Task item |
Give again, word for word, each line below starting at the one that contains "(251, 717) none" and ending at the one that contains "(384, 1045) none".

Exercise materials |
________________________

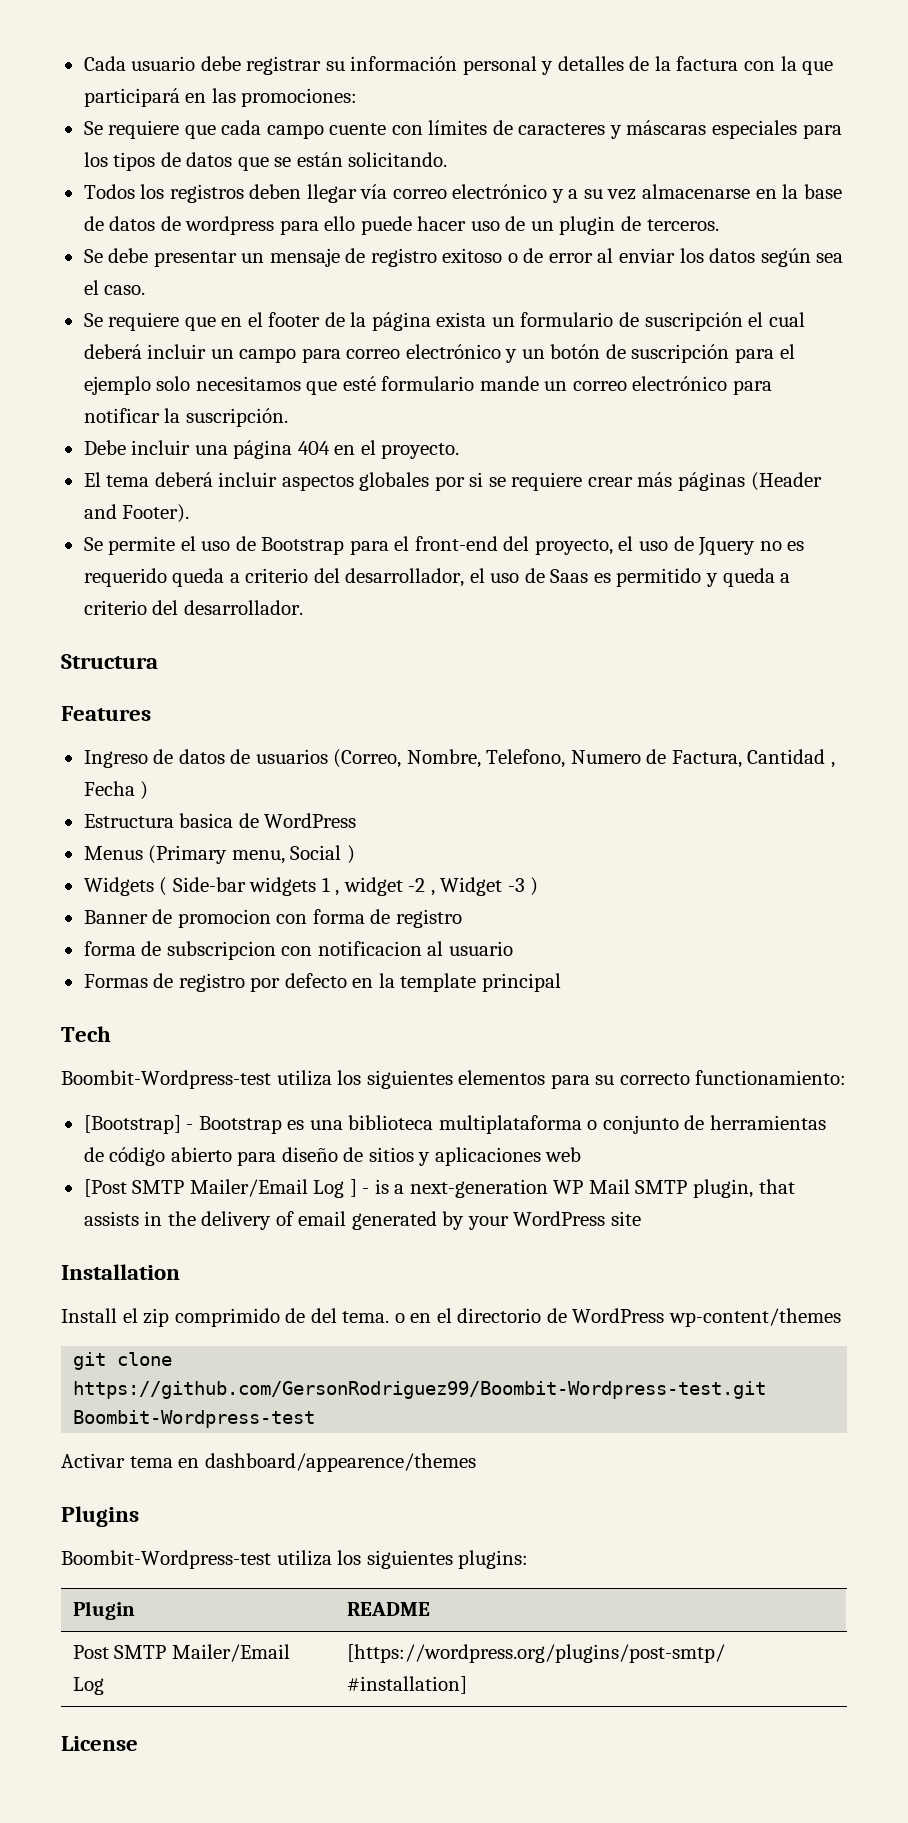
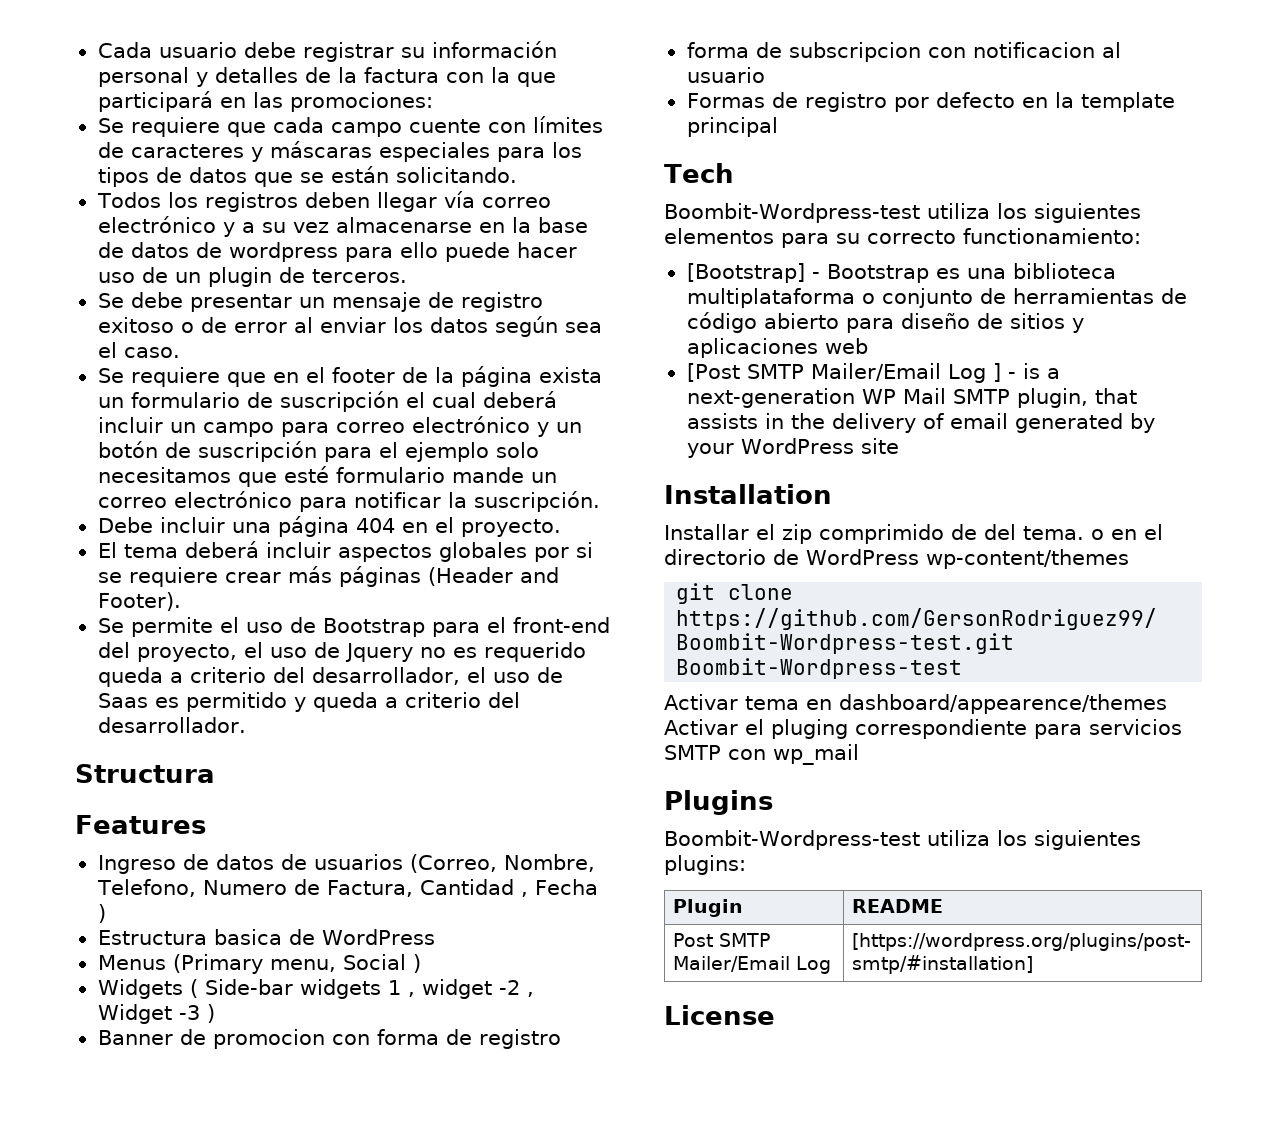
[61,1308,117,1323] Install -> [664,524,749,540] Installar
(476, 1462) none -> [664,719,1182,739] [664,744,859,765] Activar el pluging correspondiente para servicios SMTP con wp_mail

________________________

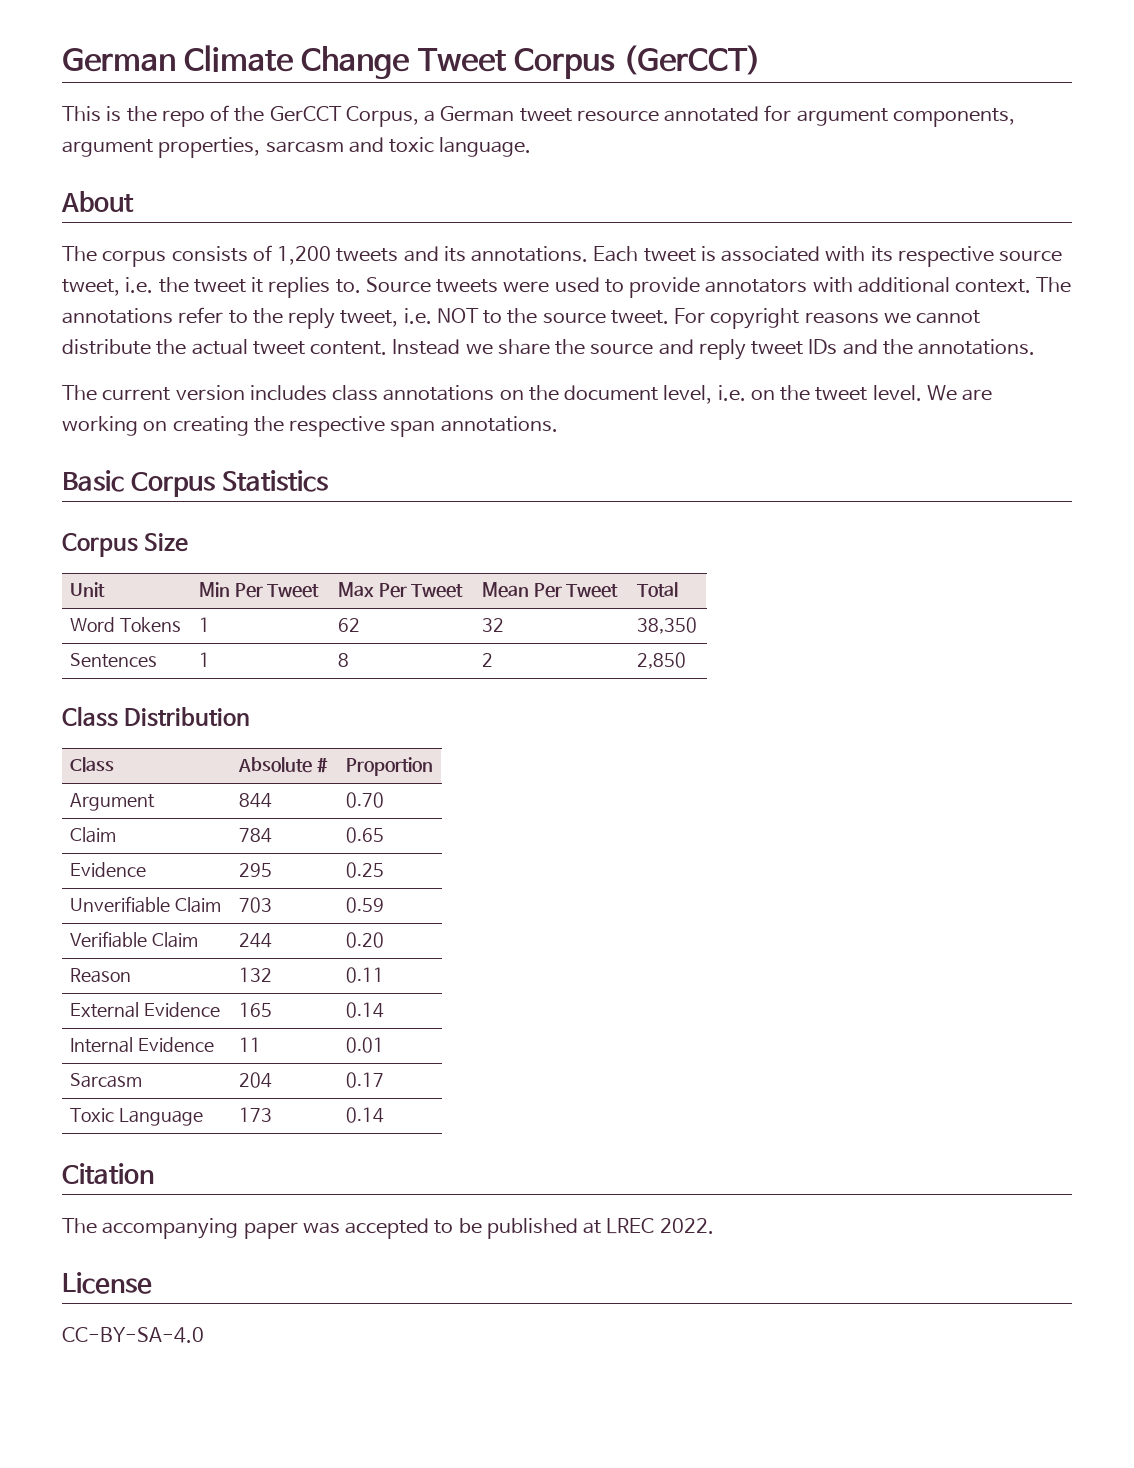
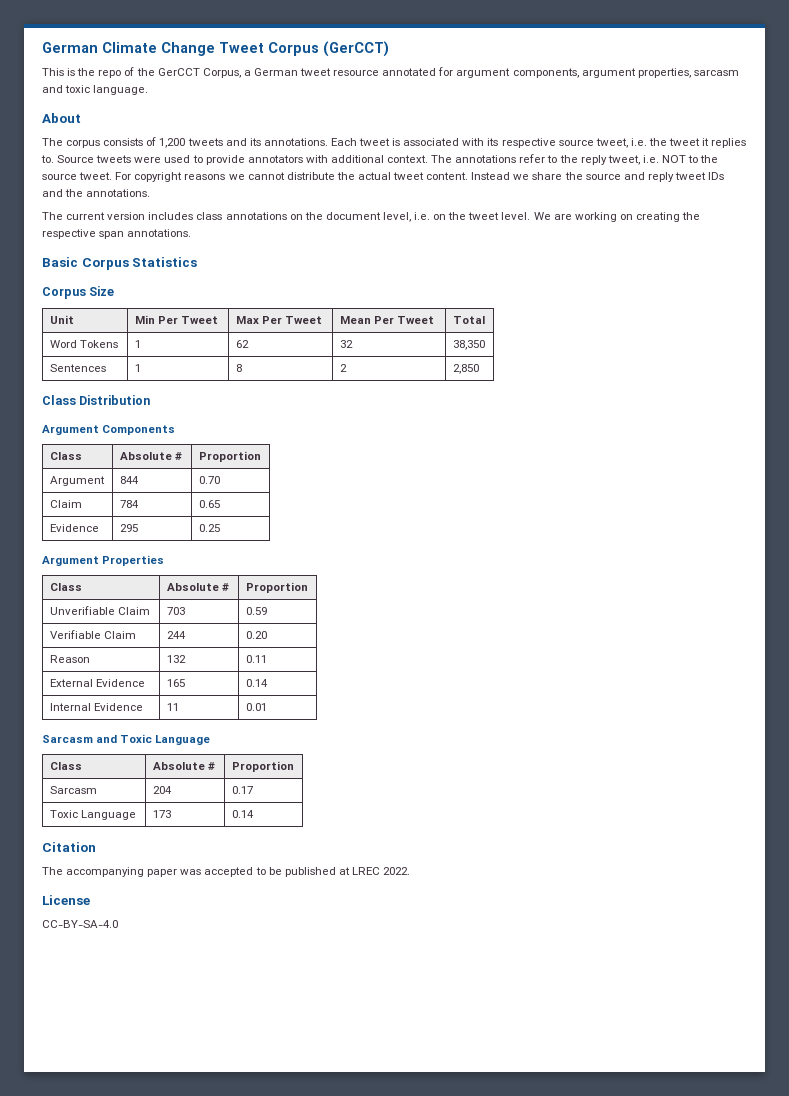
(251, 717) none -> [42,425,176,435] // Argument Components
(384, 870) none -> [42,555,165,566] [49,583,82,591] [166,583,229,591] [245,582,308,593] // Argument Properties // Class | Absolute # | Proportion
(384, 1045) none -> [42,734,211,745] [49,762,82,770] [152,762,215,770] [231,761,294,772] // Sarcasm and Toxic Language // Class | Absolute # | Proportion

________________________

Result of the exercise |
(251, 717) none -> [42,425,176,435] // Argument Components
(384, 870) none -> [42,555,165,566] [49,583,82,591] [166,583,229,591] [245,582,308,593] // Argument Properties // Class | Absolute # | Proportion
(384, 1045) none -> [42,734,211,745] [49,762,82,770] [152,762,215,770] [231,761,294,772] // Sarcasm and Toxic Language // Class | Absolute # | Proportion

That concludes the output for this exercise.